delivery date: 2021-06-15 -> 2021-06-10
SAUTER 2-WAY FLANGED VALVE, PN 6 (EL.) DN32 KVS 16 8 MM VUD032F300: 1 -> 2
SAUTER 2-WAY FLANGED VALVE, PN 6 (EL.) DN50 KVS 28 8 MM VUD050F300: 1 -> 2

════

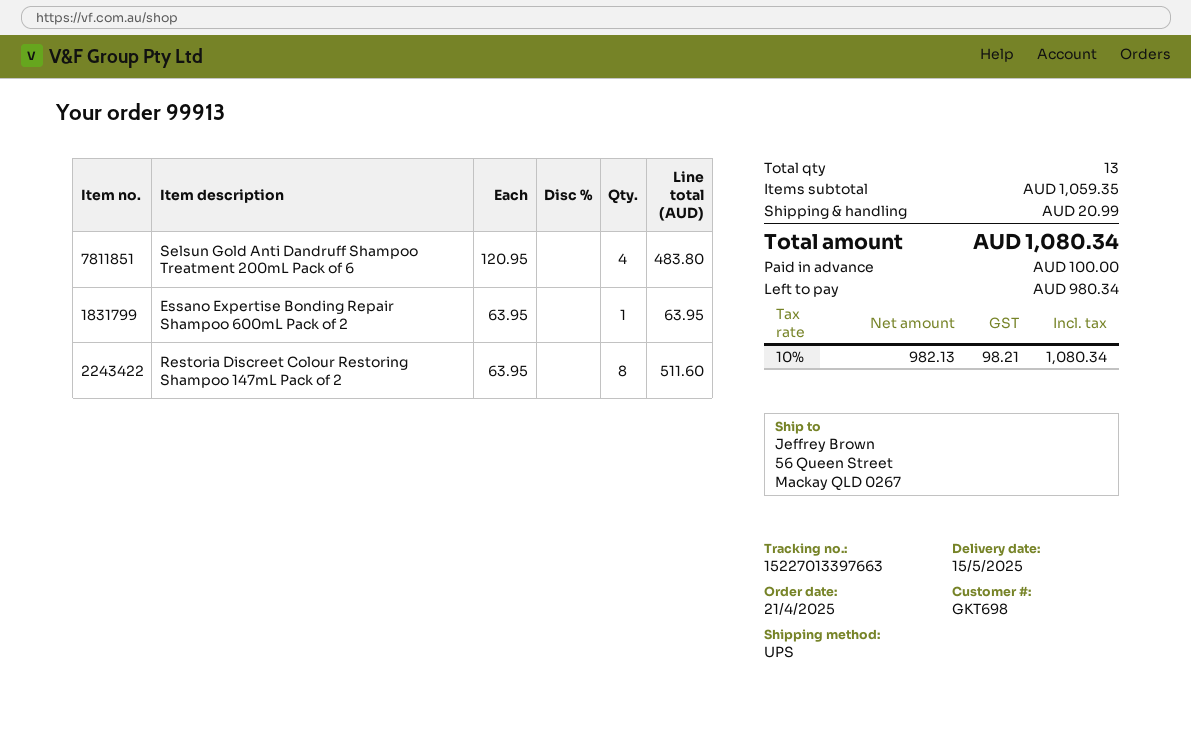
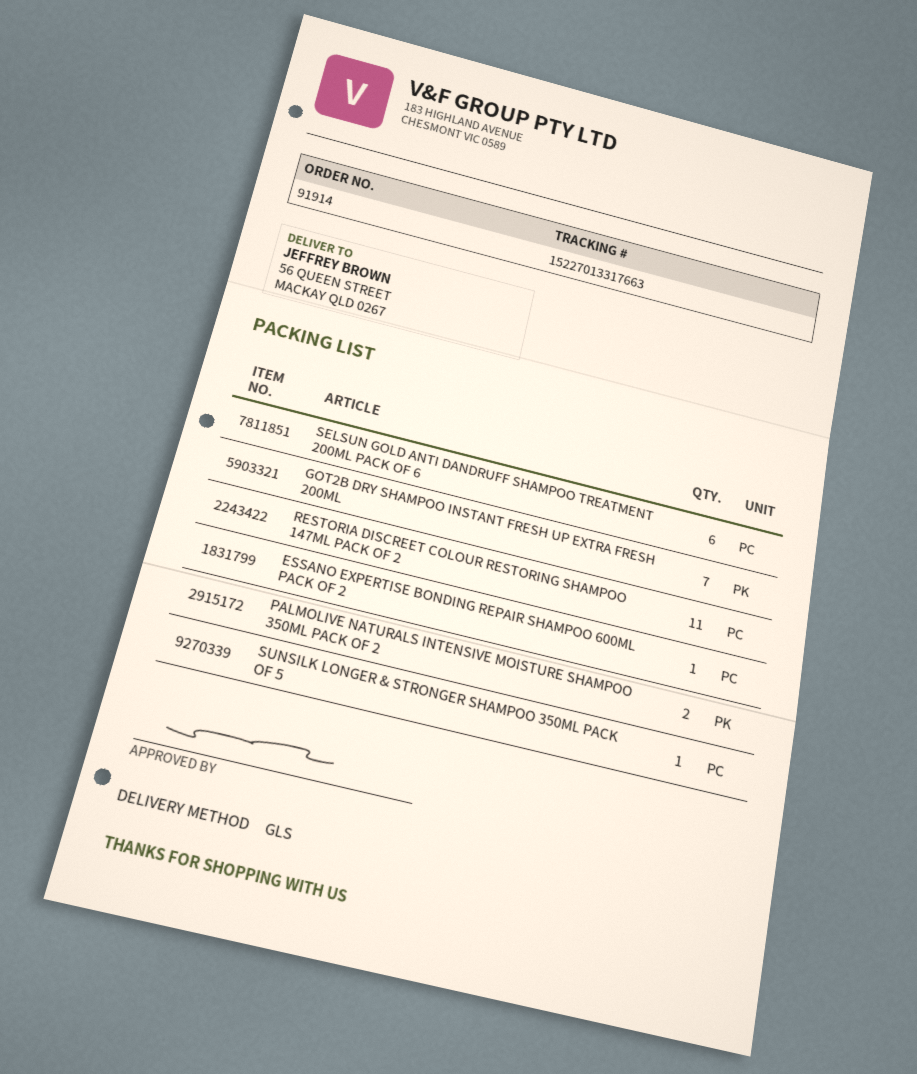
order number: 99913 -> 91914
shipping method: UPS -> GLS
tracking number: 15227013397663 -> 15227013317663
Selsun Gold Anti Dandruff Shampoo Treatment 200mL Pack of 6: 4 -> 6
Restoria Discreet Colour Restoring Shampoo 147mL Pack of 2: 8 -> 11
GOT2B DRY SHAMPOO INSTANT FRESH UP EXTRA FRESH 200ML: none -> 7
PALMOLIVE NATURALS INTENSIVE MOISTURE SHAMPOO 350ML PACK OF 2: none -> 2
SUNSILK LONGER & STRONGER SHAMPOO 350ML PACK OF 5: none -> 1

════

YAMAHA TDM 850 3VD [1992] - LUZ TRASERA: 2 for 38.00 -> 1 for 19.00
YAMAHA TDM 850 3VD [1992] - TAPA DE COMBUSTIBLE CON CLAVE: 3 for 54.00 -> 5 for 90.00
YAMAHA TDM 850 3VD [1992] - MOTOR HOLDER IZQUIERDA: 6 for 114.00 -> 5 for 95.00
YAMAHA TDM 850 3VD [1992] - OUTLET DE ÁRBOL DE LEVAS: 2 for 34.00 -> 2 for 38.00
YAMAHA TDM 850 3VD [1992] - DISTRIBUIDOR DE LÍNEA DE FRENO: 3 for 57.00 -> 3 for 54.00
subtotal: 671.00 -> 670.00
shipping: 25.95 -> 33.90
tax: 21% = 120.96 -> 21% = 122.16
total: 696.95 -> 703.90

════

* EXERCISE PROMPT *
Output only an exact transcription of the lines above from the one with "YAMAHA TDM 850 3VD [1992] - DISTRIBUIDOR" up to and including the one with "total: 696.95 -> 703.90".

* TASK SOLUTION *
YAMAHA TDM 850 3VD [1992] - DISTRIBUIDOR DE LÍNEA DE FRENO: 3 for 57.00 -> 3 for 54.00
subtotal: 671.00 -> 670.00
shipping: 25.95 -> 33.90
tax: 21% = 120.96 -> 21% = 122.16
total: 696.95 -> 703.90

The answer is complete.